# YOUR INSTRUCTIONS:
Copy out all lines in the material below that contain the string "current".

---------------

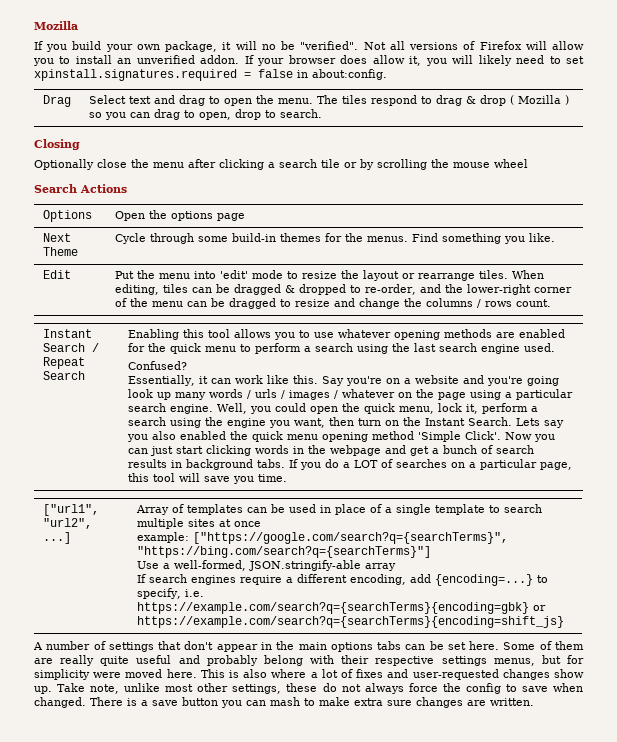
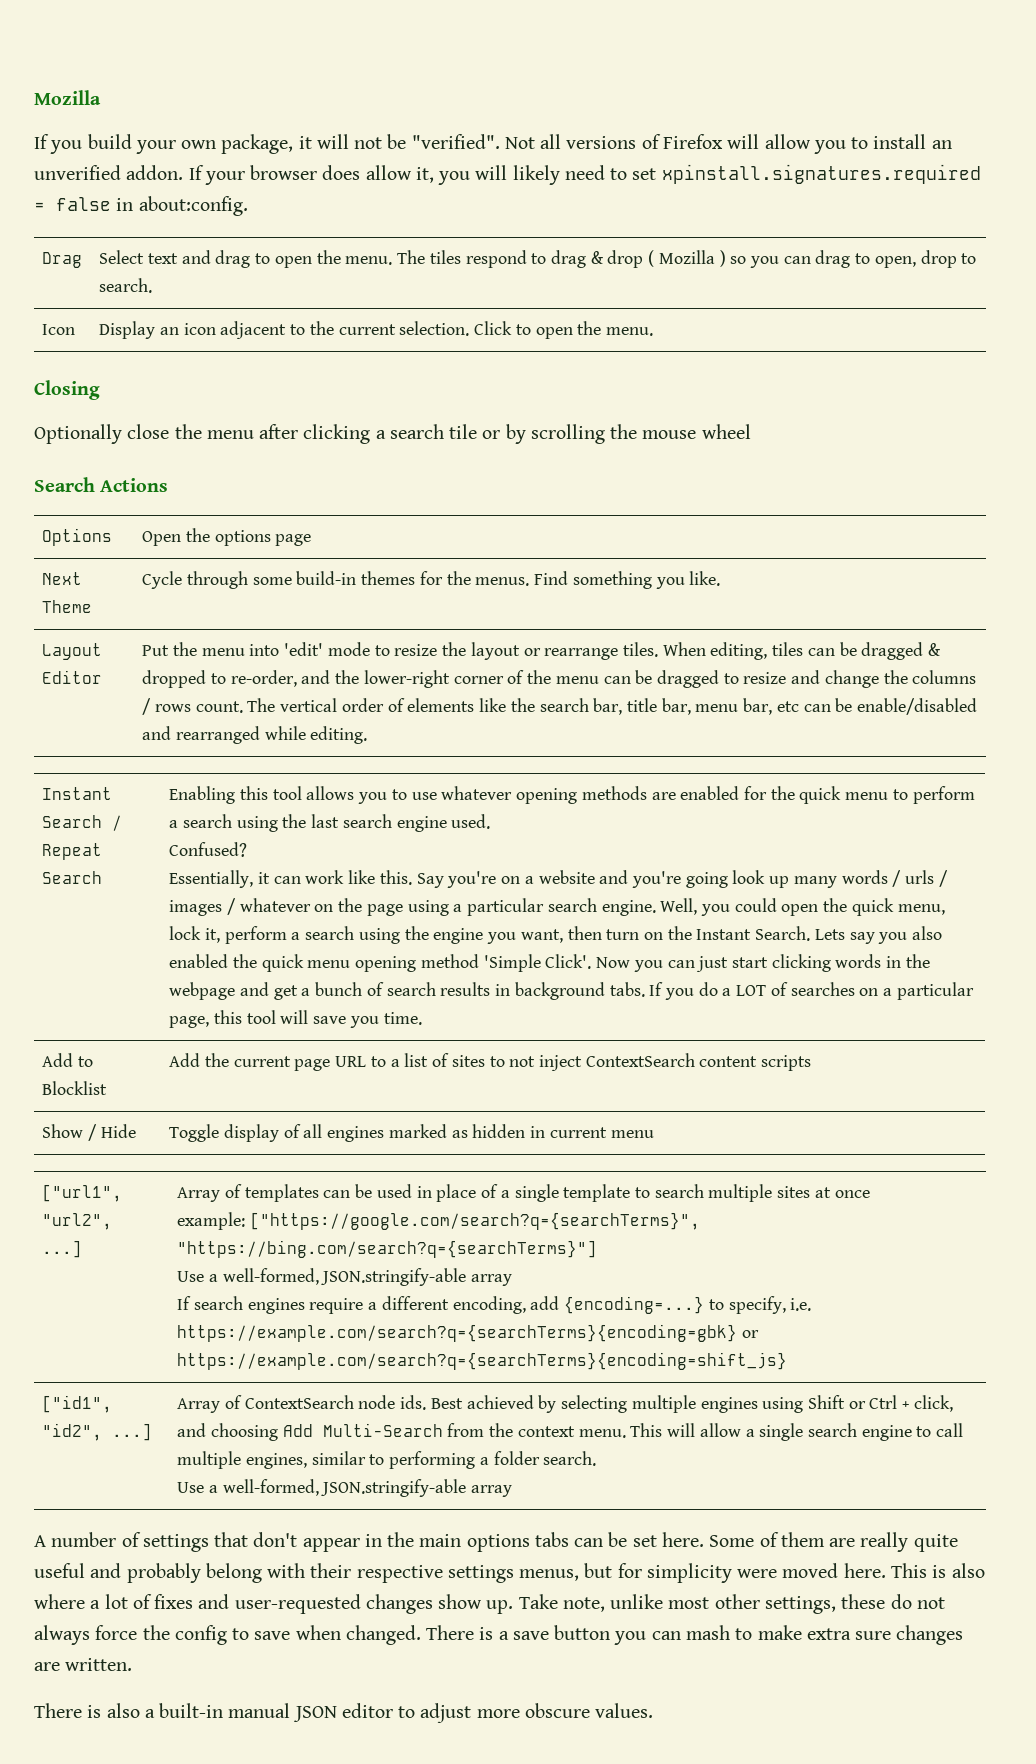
- If you build your own package, it will no be "verified".
+ If you build your own package, it will not be "verified".
+ Icon | Display an icon adjacent to the current selection. Click to open the menu.
- Edit
+ Layout Editor
+ The vertical order of elements like the search bar, title bar, menu bar, etc can be enable/disabled and rearranged while editing.
+ Add to Blocklist | Add the current page URL to a list of sites to not inject ContextSearch content scripts
+ Show / Hide | Toggle display of all engines marked as hidden in current menu
+ ["id1", "id2", ...] | Array of ContextSearch node ids. Best achieved by selecting multiple engines using Shift or Ctrl + click, and choosing Add Multi-Search from the context menu. This will allow a single search engine to call multiple engines, similar to performing a folder search.
+ Use a well-formed, JSON.stringify-able array
+ There is also a built-in manual JSON editor to adjust more obscure values.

---------------

# YOUR RESPONSE:
+ Icon | Display an icon adjacent to the current selection. Click to open the menu.
+ Add to Blocklist | Add the current page URL to a list of sites to not inject ContextSearch content scripts
+ Show / Hide | Toggle display of all engines marked as hidden in current menu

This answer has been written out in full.